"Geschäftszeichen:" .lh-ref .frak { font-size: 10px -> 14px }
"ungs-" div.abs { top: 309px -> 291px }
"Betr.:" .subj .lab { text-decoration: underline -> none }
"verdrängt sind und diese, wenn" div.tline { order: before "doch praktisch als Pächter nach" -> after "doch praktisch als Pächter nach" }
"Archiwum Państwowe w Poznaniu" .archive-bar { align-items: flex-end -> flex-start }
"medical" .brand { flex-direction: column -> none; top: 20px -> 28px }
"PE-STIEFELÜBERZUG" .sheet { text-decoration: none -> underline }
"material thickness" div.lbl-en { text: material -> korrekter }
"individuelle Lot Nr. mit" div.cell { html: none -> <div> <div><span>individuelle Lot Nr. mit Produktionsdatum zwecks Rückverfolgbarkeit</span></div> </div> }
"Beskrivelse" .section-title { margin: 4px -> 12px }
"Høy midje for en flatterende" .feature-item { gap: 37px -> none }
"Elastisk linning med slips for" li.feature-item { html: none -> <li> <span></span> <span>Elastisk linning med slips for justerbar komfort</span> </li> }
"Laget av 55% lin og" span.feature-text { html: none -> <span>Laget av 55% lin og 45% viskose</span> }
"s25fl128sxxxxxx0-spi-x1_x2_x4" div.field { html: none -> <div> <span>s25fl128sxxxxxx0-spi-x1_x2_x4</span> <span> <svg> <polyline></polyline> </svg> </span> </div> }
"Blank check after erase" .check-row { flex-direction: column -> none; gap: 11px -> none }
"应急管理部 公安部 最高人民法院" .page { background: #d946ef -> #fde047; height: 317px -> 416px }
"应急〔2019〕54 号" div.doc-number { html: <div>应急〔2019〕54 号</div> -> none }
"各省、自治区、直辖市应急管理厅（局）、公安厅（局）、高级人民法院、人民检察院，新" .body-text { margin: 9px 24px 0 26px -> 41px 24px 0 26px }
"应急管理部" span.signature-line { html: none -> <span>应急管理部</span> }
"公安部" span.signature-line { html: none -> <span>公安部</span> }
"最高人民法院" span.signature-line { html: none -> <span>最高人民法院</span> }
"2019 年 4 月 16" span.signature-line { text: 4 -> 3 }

## YOUR INSTRUCTIONS
Search the entries above for the word "最高人民法院", and copy every line where it occurs.

## ANSWER BELOW
"应急管理部 公安部 最高人民法院" .page { background: #d946ef -> #fde047; height: 317px -> 416px }
"最高人民法院" span.signature-line { html: none -> <span>最高人民法院</span> }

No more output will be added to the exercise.